The jets' magnetic field
can be measured, and “because the magnetic flux is conserved, by measuring its magnitude in the jet, we also learn the magnetic flux near the black hole,” said Nokhrina in a
press release. Her work now allows astronomers to connect the magnetic field of jets to the rotation lost by the black hole, and test experimentally whether our understanding of how black holes and the disks and jets around them behave is correct, or still needs further refinement.
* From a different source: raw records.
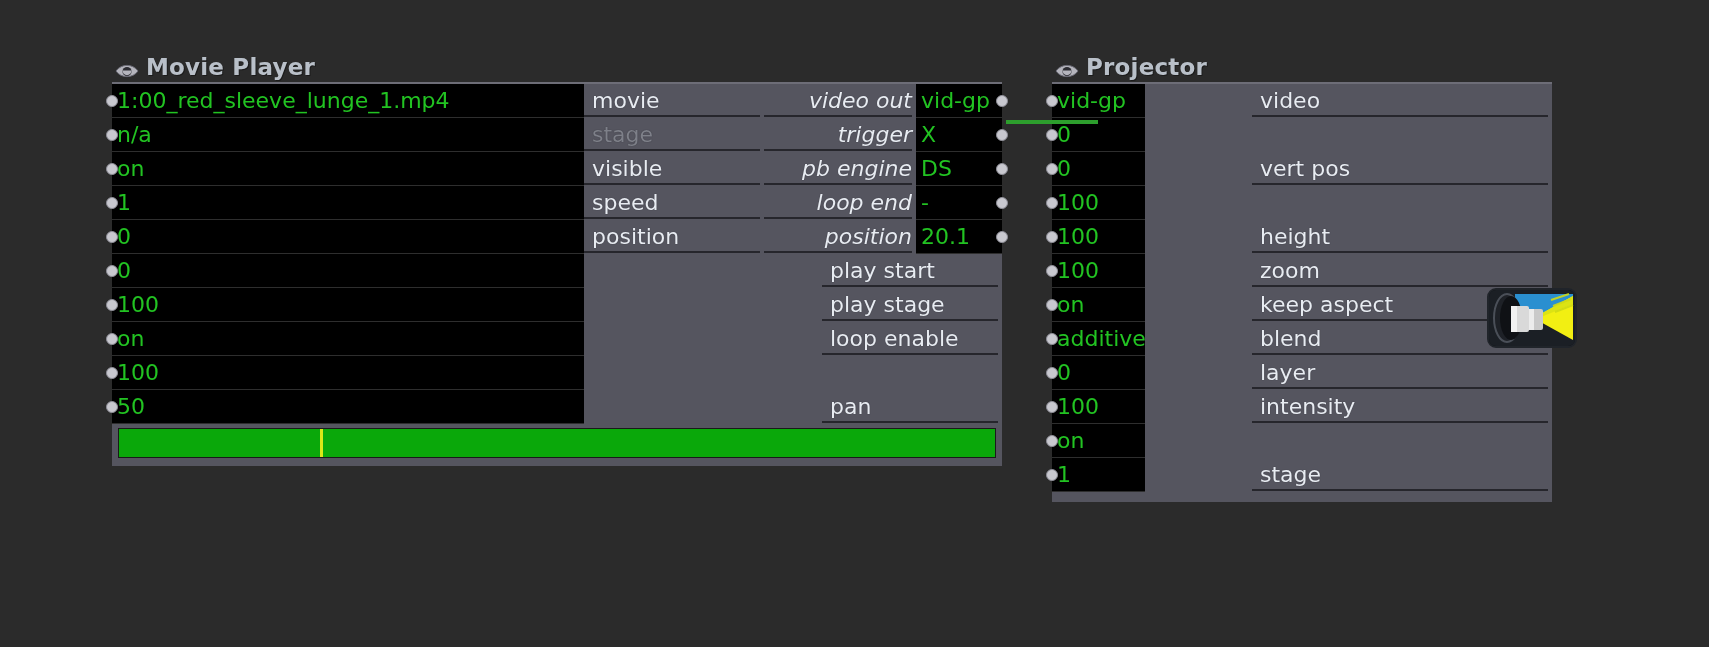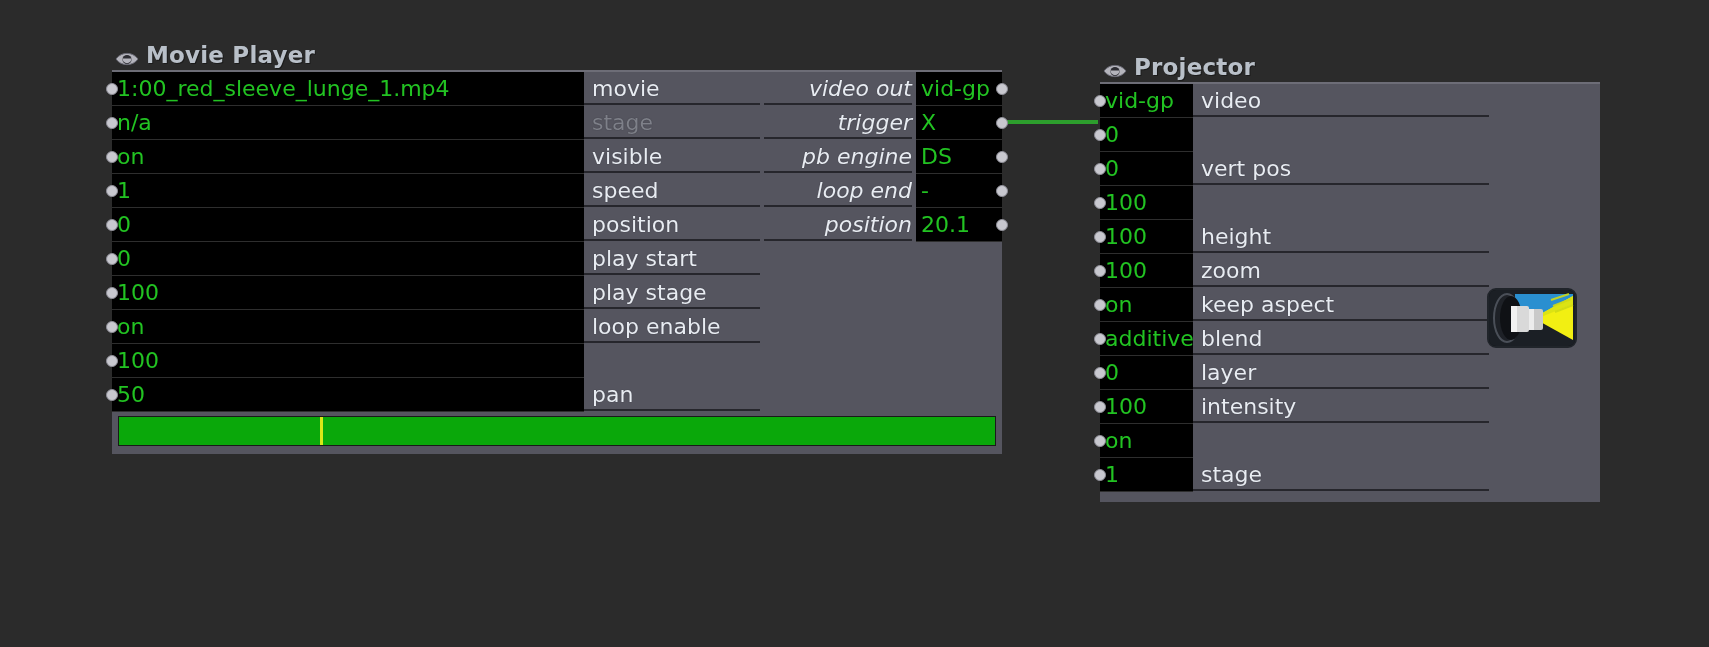--- a/index.html
+++ b/index.html
@@ -48,20 +48,21 @@
     position: relative;
     box-sizing: border-box;
   }
 
   
   .row {
     display: flex;
     align-items: stretch;
     height: 34px;
     position: relative;
+    justify-content: space-between;
   }
   .port {
     width: 12px;
     height: 12px;
     border-radius: 50%;
     background: #c8c8cf;
     border: 1px solid #8d8d96;
     box-sizing: border-box;
     position: absolute;
     top: 11px;
@@ -97,21 +98,21 @@
   .lbl .ul {
     display: block;
     border-bottom: 2px solid #26262c;
     height: 33px;
     box-sizing: border-box;
   }
   .lbl.right .ul { text-align: right; font-style: italic; }
   .lbl.left  .ul { text-align: left; padding-left: 8px; }
 
   
-  #movie-player { left: 112px; top: 40px; }
+  #movie-player { left: 112px; top: 52px; }
   #movie-player .node-body { width: 890px; padding-bottom: 8px; }
   #movie-player .val-in   { width: 472px; }
   #movie-player .lbl-in   { width: 180px; }
   #movie-player .lbl-out  { width: 152px; }
   #movie-player .val-out  { width: 86px; }
   #movie-player .in-port  { left: -6px; }
   #movie-player .out-port { right: -6px; }
 
   
   .progress-wrap {
@@ -129,21 +130,21 @@
     background: #0aa80a;
   }
   .playhead {
     position: absolute;
     top: 0; bottom: 0;
     width: 3px;
     background: #d8e818;
   }
 
   
-  #projector { left: 1100px; top: 52px; }
+  #projector { left: 1052px; top: 52px; }
   #projector .node-body { width: 500px; padding-bottom: 10px; }
   #projector .val-in { width: 93px; }
   #projector .lbl-in { width: 300px; }
   #projector .in-port { left: -6px; }
 
   
   #cable {
     position: absolute;
     left: 1006px;
     top: 120px;

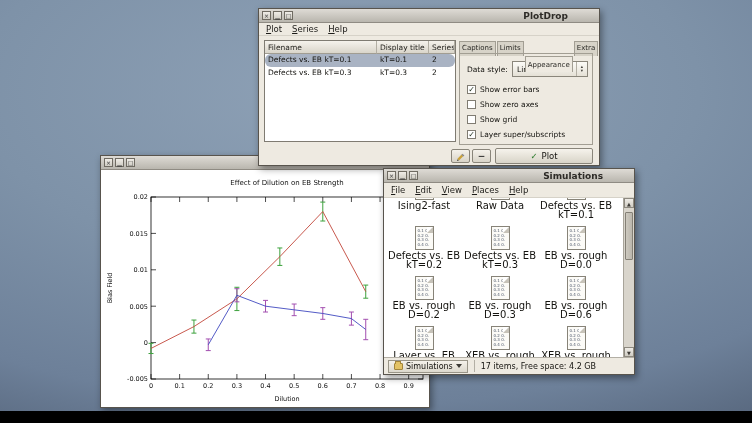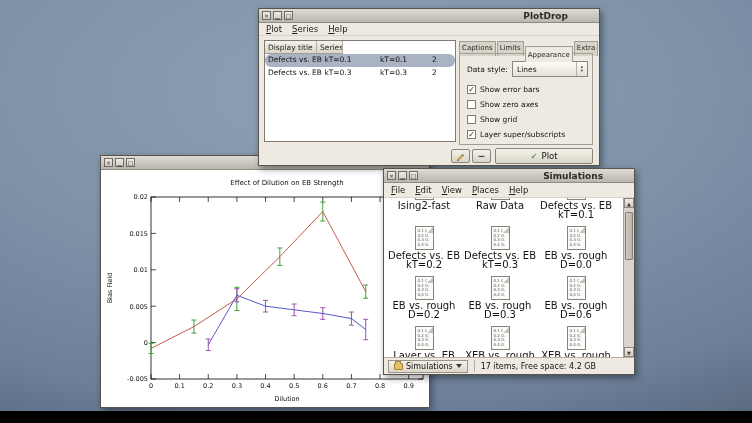--- a/index.html
+++ b/index.html
@@ -35,21 +35,21 @@
   .pd-row { display:flex; height:13px; }
   .pd-row.selected { background:#a9b3c3;border-radius:6px; }
   .pd-cell { font-size:7.5px; line-height:12px; padding:0 3px; color:#14130f;
     white-space:nowrap; overflow:hidden; }
   .pd-col0 { width:112px; } .pd-col1 { width:52px; } .pd-col2 { width:26px; }
 
   .pd-tabs { position:absolute; left:200px; top:29px; display:flex; height:16px; }
   .tab { font-size:7px; padding:2px 2px 1px; background:#d7d3c8; border:1px solid #a29e93;
     border-bottom:none; margin-right:1px; position:relative; top:3px; height:15px;
     color:#2a2925; white-space:nowrap; z-index:1; }
-  .tab.active { background:#eeeae1; top:8px; height:16px; padding-top:4px; z-index:3; }
+  .tab.active { background:#eeeae1; top:18px; height:16px; padding-top:4px; z-index:3; }
 
   .pd-frame { position:absolute; left:200px; top:44px; width:134px; height:92px;
     border:1px solid #a29e93; z-index:2; }
   .ds-label { position:absolute; left:7px; top:11px; font-size:7.5px; color:#14130f; }
   .combo { position:absolute; left:52px; top:7px; width:76px; height:16px;
     border:1px solid #8a867b; background:linear-gradient(#fcfbf7,#e5e1d6);
     display:flex; align-items:center; }
   .combo-value { flex:1; font-size:7.5px; padding-left:4px; color:#14130f; }
   .combo-arrows { width:11px; align-self:stretch; border-left:1px solid #b4b0a5;
     display:flex; flex-direction:column; align-items:center; justify-content:center;
@@ -236,20 +236,21 @@
       <span class="title">PlotDrop</span>
     </div>
     <div class="menubar" id="plotdrop-menubar">
         <span class="menu-item"><u>P</u>lot</span>
         <span class="menu-item"><u>S</u>eries</span>
         <span class="menu-item"><u>H</u>elp</span>
       </div>
 
     <div class="pd-table">
       <div class="pd-header" id="pd-table-header">
+          <div class="pd-hcell pd-col0">Filename</div>
           <div class="pd-hcell pd-col1">Display title</div>
           <div class="pd-hcell pd-col2">Series</div>
         </div>
       <div id="pd-table-body">
           <div class="pd-row selected">
             <div class="pd-cell pd-col0">Defects vs. EB kT=0.1</div>
             <div class="pd-cell pd-col1">kT=0.1</div>
             <div class="pd-cell pd-col2">2</div>
           </div>
           <div class="pd-row">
All this comes just months before the expected release of the
results from the Event Horizon Telescope, a worldwide network of facilities that in April 2017 spent a week and a half gathering data on the Milky Way's supermassive black hole, as well as the huge black hole in the elliptical galaxy M87. Soon we may have the first image of not only the torus around a supermassive black hole, but the edge of a black hole's event horizon itself. It's certainly an exciting time to be an astrophysicist.